== Task prompt ==
Start at the line with "14px -> 12px;" in the records below, stop at the line with "<rect></rect> <rect></rect> <rect></rect>", and return every line in that span exactly, the two end lines included.

== Dataset records ==
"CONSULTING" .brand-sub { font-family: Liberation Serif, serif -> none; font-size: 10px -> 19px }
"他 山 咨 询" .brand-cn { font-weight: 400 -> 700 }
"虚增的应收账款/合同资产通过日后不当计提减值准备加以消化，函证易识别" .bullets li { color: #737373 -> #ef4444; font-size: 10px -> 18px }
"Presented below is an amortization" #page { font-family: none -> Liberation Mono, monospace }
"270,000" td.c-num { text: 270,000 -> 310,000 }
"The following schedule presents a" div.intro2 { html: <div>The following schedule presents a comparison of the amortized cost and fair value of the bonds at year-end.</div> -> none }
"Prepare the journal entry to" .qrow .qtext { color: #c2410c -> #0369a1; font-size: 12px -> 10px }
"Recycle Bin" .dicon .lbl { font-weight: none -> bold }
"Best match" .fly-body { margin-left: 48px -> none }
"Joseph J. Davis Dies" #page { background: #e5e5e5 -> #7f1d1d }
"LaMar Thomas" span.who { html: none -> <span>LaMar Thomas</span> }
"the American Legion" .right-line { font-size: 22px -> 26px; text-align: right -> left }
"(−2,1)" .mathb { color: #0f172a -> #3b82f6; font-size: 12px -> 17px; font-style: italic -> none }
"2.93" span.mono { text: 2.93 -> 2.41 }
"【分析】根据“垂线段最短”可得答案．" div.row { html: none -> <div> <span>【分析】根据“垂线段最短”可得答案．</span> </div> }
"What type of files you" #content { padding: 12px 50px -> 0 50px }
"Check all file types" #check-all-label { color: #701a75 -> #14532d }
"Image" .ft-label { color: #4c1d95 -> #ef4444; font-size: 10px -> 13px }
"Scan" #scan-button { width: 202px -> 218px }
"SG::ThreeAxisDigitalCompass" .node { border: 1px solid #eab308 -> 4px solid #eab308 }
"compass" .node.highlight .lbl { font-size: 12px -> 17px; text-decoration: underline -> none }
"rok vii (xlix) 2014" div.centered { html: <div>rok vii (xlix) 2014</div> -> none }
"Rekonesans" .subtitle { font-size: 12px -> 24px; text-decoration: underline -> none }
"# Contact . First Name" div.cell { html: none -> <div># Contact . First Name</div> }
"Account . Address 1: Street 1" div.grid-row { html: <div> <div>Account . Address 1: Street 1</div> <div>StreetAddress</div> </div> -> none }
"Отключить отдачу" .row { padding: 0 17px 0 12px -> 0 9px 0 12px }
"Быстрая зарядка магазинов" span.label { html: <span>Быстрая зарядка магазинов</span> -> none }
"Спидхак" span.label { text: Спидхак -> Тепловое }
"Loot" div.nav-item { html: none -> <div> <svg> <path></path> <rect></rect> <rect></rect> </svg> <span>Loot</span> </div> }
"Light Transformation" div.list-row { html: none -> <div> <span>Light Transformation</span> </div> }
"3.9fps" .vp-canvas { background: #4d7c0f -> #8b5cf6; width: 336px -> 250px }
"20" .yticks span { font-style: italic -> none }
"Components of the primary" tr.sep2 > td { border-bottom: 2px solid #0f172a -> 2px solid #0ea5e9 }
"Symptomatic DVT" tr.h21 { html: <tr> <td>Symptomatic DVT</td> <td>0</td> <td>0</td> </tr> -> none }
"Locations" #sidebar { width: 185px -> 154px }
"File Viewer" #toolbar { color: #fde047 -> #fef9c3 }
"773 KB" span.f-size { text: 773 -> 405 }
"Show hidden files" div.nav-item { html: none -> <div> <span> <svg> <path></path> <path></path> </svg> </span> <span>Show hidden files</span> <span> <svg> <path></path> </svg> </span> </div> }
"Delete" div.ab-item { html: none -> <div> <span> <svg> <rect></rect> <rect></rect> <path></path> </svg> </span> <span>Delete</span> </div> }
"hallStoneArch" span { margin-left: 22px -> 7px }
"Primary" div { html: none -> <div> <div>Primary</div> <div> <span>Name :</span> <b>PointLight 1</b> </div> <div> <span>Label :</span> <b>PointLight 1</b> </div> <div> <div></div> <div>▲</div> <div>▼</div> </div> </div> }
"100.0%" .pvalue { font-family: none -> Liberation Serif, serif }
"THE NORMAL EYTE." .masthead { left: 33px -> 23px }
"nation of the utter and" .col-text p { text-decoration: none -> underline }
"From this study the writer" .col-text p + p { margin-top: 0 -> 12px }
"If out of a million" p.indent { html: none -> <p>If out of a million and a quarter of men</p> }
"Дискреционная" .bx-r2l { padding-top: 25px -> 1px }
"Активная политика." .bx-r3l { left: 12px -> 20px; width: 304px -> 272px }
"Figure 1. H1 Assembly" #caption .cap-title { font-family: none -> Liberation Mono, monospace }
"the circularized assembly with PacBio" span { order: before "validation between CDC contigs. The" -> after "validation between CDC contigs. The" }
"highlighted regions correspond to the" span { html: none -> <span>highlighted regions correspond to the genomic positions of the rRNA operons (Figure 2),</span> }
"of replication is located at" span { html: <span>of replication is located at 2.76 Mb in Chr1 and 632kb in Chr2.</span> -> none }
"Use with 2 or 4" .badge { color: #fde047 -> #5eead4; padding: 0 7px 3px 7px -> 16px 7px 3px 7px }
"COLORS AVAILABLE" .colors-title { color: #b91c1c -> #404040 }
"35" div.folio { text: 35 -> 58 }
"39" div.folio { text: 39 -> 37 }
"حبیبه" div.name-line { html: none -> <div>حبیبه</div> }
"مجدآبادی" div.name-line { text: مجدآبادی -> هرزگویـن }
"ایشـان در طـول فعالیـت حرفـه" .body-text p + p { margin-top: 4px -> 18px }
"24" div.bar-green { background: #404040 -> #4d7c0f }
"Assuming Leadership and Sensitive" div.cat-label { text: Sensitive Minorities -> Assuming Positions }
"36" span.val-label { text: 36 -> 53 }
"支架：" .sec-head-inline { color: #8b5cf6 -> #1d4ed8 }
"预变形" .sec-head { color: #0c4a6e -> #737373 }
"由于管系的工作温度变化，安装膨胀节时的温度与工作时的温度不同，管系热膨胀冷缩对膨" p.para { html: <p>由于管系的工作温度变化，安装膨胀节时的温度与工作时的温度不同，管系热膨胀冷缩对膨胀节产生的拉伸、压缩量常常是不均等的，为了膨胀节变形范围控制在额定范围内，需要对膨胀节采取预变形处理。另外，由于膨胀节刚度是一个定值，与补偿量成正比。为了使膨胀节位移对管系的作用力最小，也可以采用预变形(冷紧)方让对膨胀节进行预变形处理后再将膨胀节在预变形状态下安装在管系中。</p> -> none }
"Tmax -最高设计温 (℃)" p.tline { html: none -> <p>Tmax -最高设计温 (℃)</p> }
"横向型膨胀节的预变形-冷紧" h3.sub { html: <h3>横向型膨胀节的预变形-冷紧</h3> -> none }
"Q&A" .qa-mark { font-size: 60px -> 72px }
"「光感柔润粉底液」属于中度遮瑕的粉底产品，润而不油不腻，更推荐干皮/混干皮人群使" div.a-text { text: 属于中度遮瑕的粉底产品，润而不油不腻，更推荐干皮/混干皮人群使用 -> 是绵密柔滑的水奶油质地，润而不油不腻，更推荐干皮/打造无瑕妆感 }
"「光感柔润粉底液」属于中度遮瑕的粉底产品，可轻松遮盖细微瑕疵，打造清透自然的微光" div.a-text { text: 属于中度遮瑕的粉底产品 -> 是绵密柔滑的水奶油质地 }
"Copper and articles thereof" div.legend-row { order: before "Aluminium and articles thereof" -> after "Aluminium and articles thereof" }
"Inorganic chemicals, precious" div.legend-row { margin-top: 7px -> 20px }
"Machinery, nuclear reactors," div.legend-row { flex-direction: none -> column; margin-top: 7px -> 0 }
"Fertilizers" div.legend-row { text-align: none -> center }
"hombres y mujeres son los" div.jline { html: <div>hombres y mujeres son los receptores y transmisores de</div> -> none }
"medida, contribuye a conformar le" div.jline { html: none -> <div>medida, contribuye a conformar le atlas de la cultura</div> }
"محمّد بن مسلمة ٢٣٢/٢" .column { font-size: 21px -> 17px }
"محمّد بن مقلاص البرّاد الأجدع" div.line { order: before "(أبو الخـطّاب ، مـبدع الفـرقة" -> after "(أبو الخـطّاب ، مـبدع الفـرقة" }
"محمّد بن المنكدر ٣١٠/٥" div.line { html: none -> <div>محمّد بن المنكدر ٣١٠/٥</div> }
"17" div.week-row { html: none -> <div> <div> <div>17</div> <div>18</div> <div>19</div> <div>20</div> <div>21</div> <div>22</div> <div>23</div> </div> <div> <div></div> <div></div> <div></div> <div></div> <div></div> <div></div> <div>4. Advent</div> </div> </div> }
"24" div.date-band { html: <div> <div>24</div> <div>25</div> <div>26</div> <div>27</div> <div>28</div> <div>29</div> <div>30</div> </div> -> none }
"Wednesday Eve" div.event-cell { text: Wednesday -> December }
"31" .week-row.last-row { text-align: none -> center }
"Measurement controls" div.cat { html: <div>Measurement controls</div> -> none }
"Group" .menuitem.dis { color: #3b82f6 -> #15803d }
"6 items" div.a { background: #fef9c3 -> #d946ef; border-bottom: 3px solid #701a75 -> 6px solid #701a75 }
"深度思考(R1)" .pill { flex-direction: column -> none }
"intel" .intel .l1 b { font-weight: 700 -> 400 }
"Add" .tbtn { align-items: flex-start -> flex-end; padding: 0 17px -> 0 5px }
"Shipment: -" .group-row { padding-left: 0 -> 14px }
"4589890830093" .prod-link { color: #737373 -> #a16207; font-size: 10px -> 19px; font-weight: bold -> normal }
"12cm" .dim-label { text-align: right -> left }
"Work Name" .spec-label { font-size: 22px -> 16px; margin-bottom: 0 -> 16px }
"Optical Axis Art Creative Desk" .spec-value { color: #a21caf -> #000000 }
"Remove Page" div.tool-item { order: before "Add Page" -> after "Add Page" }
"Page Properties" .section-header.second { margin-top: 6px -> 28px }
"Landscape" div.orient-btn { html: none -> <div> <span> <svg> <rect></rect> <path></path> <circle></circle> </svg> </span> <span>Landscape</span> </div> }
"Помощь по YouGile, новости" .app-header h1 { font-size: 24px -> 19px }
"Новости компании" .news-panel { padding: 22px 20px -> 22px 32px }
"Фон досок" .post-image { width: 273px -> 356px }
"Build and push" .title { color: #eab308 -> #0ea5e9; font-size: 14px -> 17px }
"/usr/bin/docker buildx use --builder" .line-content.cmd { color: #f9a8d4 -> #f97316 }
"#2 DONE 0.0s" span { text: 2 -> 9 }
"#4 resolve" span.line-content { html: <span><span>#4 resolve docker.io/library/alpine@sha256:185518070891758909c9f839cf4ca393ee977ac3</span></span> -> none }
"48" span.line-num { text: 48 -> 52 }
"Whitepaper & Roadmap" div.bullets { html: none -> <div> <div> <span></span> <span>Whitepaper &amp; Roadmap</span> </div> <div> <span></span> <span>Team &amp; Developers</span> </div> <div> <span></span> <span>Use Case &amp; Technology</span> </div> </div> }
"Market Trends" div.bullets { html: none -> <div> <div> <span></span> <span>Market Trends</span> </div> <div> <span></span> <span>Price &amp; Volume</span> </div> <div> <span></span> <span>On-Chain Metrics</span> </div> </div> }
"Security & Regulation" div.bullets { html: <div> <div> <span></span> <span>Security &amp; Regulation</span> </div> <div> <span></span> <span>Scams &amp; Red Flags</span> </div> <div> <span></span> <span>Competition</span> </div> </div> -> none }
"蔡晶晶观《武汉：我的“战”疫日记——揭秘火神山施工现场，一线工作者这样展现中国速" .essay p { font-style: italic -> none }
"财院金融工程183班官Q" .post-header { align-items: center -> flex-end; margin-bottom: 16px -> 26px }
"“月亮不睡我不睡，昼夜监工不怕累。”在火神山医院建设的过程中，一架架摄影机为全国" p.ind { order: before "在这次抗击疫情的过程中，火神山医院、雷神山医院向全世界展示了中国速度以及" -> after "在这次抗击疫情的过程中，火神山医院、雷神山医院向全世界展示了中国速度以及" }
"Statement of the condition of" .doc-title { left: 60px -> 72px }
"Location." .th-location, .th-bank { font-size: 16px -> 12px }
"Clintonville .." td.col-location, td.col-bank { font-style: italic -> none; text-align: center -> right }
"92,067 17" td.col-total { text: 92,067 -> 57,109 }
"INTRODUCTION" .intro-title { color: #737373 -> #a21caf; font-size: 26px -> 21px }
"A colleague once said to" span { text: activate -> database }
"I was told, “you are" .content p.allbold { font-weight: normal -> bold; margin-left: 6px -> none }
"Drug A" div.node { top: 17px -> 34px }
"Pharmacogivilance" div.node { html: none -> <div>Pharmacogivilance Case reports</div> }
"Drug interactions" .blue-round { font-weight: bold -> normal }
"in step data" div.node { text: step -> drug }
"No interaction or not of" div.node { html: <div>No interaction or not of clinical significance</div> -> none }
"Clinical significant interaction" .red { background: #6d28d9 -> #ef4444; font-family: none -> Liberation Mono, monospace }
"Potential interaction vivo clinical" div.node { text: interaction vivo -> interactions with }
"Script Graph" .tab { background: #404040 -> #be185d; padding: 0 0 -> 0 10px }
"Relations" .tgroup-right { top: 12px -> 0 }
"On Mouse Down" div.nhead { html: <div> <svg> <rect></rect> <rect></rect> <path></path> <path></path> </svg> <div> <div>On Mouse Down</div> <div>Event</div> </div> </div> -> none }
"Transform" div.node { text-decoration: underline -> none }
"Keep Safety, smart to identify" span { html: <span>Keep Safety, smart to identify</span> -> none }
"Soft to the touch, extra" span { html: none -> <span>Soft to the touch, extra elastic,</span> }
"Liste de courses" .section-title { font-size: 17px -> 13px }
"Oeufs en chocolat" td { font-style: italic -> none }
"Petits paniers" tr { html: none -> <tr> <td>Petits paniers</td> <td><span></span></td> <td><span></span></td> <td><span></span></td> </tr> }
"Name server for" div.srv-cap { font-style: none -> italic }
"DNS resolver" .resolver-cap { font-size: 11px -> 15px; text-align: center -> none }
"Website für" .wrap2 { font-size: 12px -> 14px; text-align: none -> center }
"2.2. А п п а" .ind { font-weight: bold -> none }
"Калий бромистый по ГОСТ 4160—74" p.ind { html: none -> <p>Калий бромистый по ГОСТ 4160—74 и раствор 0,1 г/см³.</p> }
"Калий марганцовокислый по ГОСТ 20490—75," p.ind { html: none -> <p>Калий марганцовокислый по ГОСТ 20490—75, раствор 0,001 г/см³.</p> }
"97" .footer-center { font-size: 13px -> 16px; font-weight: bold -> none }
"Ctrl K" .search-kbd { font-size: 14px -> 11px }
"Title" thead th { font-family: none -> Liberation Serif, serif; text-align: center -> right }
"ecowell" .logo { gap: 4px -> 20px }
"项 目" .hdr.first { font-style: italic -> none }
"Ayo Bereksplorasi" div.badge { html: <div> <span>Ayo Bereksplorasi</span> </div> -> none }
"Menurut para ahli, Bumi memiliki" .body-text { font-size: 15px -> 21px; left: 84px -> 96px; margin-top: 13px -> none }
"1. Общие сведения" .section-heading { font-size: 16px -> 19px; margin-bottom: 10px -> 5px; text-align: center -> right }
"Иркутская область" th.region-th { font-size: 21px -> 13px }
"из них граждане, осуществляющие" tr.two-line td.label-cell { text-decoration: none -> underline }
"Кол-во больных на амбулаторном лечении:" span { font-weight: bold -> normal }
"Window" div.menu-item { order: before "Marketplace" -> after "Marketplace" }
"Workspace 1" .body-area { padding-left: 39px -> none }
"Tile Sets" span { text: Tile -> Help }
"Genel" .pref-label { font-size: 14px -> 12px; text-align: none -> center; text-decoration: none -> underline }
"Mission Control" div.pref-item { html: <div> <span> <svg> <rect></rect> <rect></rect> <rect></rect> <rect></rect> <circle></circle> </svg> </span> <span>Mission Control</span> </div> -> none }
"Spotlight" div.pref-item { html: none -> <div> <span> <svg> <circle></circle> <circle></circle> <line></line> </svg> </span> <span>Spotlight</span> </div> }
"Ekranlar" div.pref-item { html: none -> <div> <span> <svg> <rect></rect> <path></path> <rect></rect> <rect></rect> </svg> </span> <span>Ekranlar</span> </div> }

== Output for this task ==
"Genel" .pref-label { font-size: 14px -> 12px; text-align: none -> center; text-decoration: none -> underline }
"Mission Control" div.pref-item { html: <div> <span> <svg> <rect></rect> <rect></rect> <rect></rect> <rect></rect> <circle></circle> </svg> </span> <span>Mission Control</span> </div> -> none }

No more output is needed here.